Tracking DRbObject References?

Hi,

Does anyone know of any work done on keeping track of the number of
the existing DRbObject references to a local object?

It seems that if I can keep track of the propogation of DRbObjects
(adding calls to a service on the server where the local server that
update the distributed reference count), that it should be sort of
trivial to release the local object only when all distributed
references are gone.

On #ruby-lang it was suggested that this might be premature
optimization, however, I am sure that this will be necessary. The
purpose of the system I am writing is to provide a framework for Actor
computation. One of the programming techniques in the Actor model is
to produce a large number of worker actors on a machine with many
processors for the express purpose of computing a small part of a much
larger computation. However, another technique is to create a smaller
number of actors that you will keep around and possibly propogate
those references to other actors in the system. So you can see how
the distributed system could easily become littered with
undiscoverable objects that would sit around wasting resources if they
aren’t garbage collected, yet we can’t necessarily toss them away
right after we use them.

If there’s anything that you think might be helpful, I’d be very
appreciative.

Thanks,

-Dan Nugent

Don’t Feel Like Typing? Send me a voicemail:
http://odeo.com/sendmeamessage/DanNugent

On Mar 27, 2006, at 5:27 PM, Daniel N. wrote:

Does anyone know of any work done on keeping track of the number of
the existing DRbObject references to a local object?
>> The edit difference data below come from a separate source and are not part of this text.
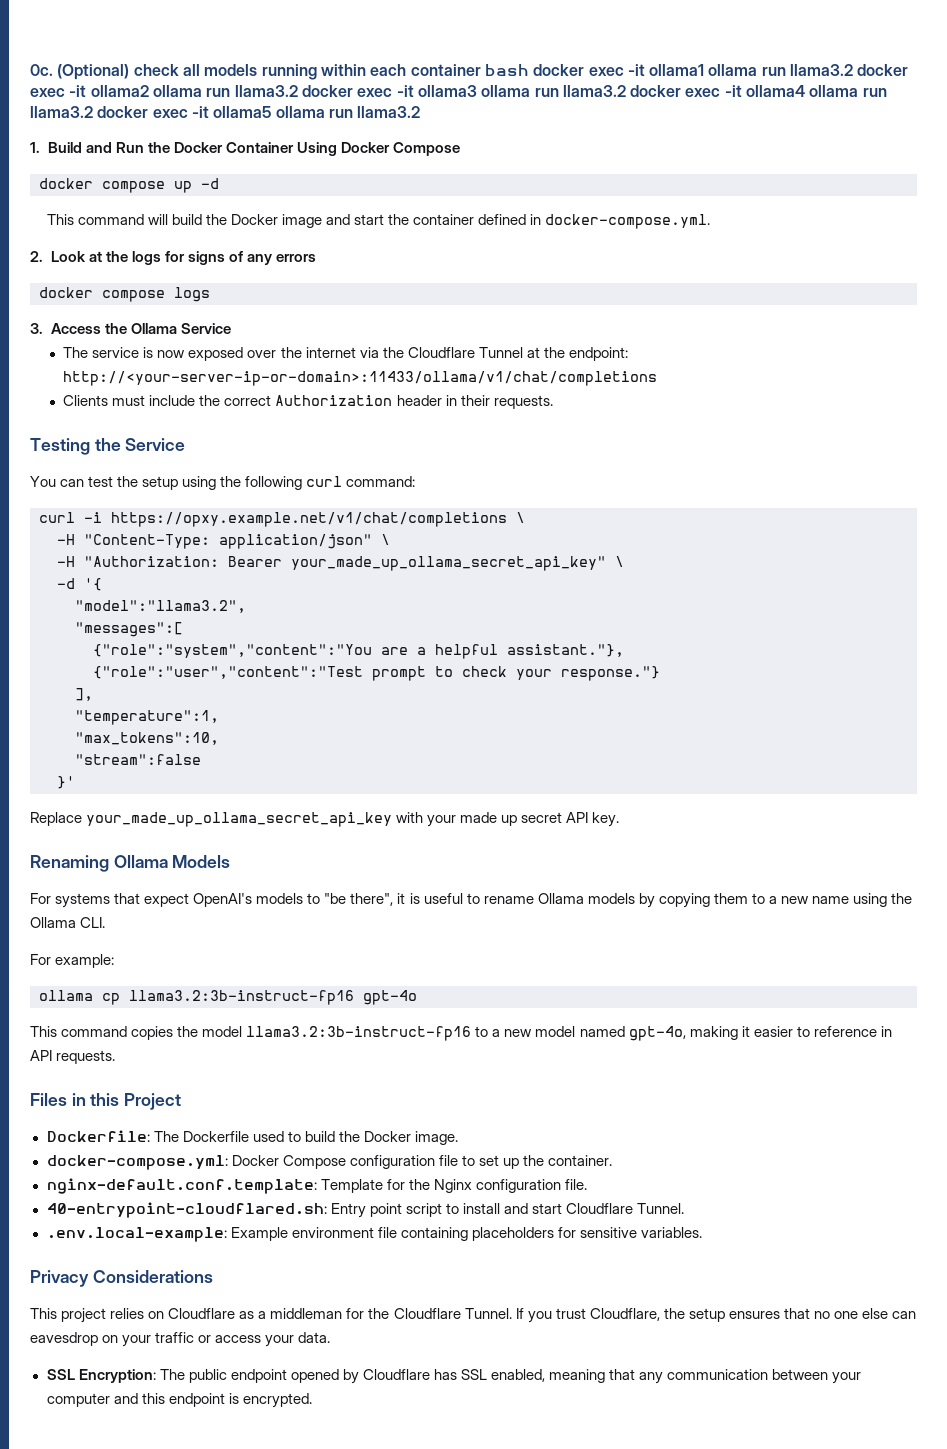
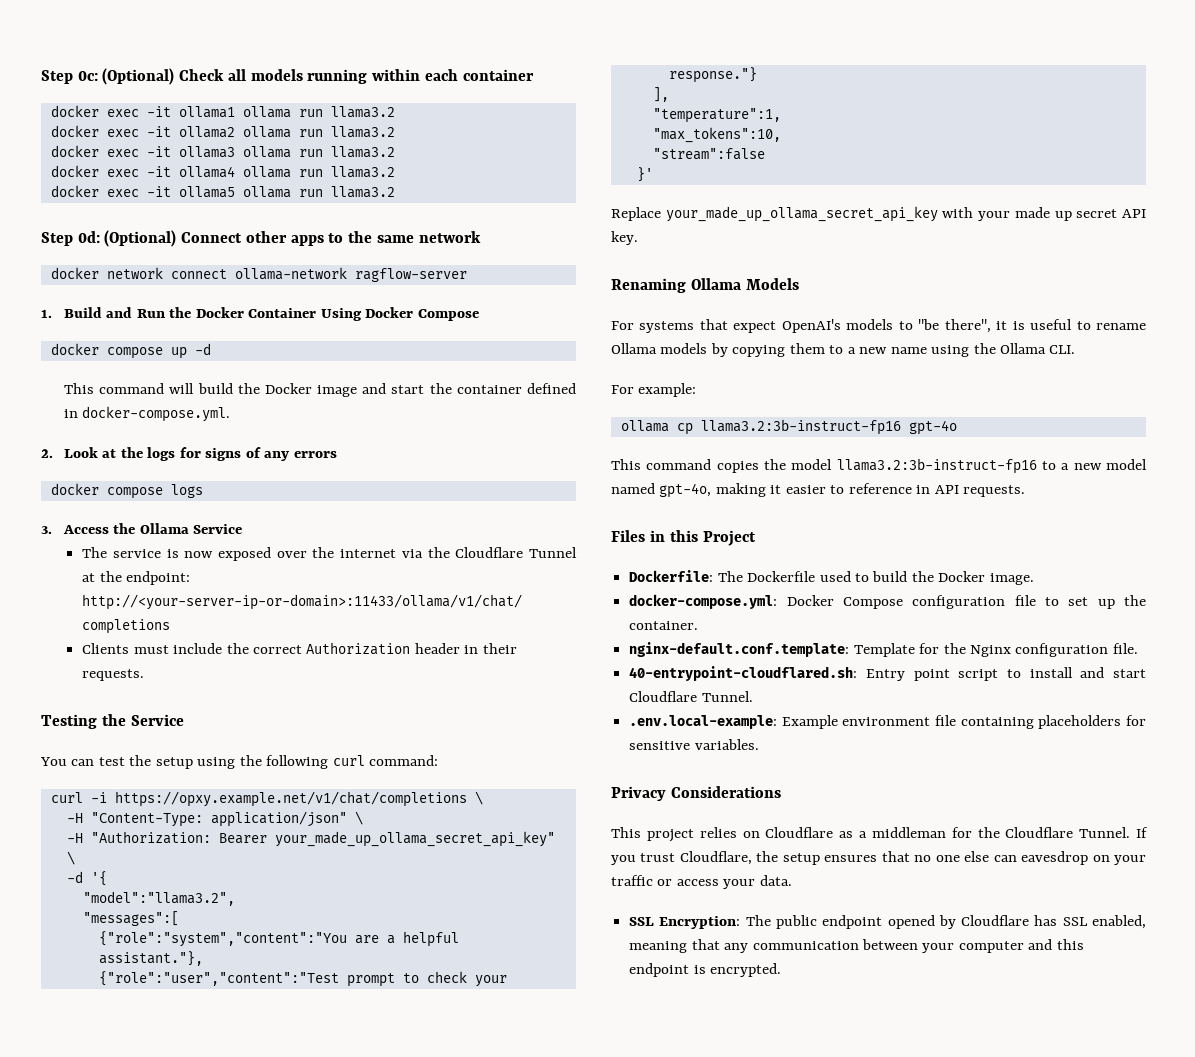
- 0c. (Optional) check all models running within each container bash docker exec -it ollama1 ollama run llama3.2 docker exec -it ollama2 ollama run llama3.2 docker exec -it ollama3 ollama run llama3.2 docker exec -it ollama4 ollama run llama3.2 docker exec -it ollama5 ollama run llama3.2
+ Step 0c: (Optional) Check all models running within each container
+ docker exec -it ollama1 ollama run llama3.2
+ docker exec -it ollama2 ollama run llama3.2
+ docker exec -it ollama3 ollama run llama3.2
+ docker exec -it ollama4 ollama run llama3.2
+ docker exec -it ollama5 ollama run llama3.2
+ Step 0d: (Optional) Connect other apps to the same network
+ docker network connect ollama-network ragflow-server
IdConv would be the thing that does this.

It seems that if I can keep track of the propogation of DRbObjects
(adding calls to a service on the server where the local server that
update the distributed reference count), that it should be sort of
trivial to release the local object only when all distributed
references are gone.

On #ruby-lang it was suggested that this might be premature
optimization, however, I am sure that this will be necessary.

!!!BIG, RED WARNING FLAG!!!

Program based on necessity, not on inferred necessity!

aren’t garbage collected, yet we can’t necessarily toss them away
right after we use them.

If there’s anything that you think might be helpful, I’d be very
appreciative.

There are two better options for tracking distributed objects.

Switching to a different IdConv like NamedIdConv.

Using a TupleSpace to manage the distributed objects in your system.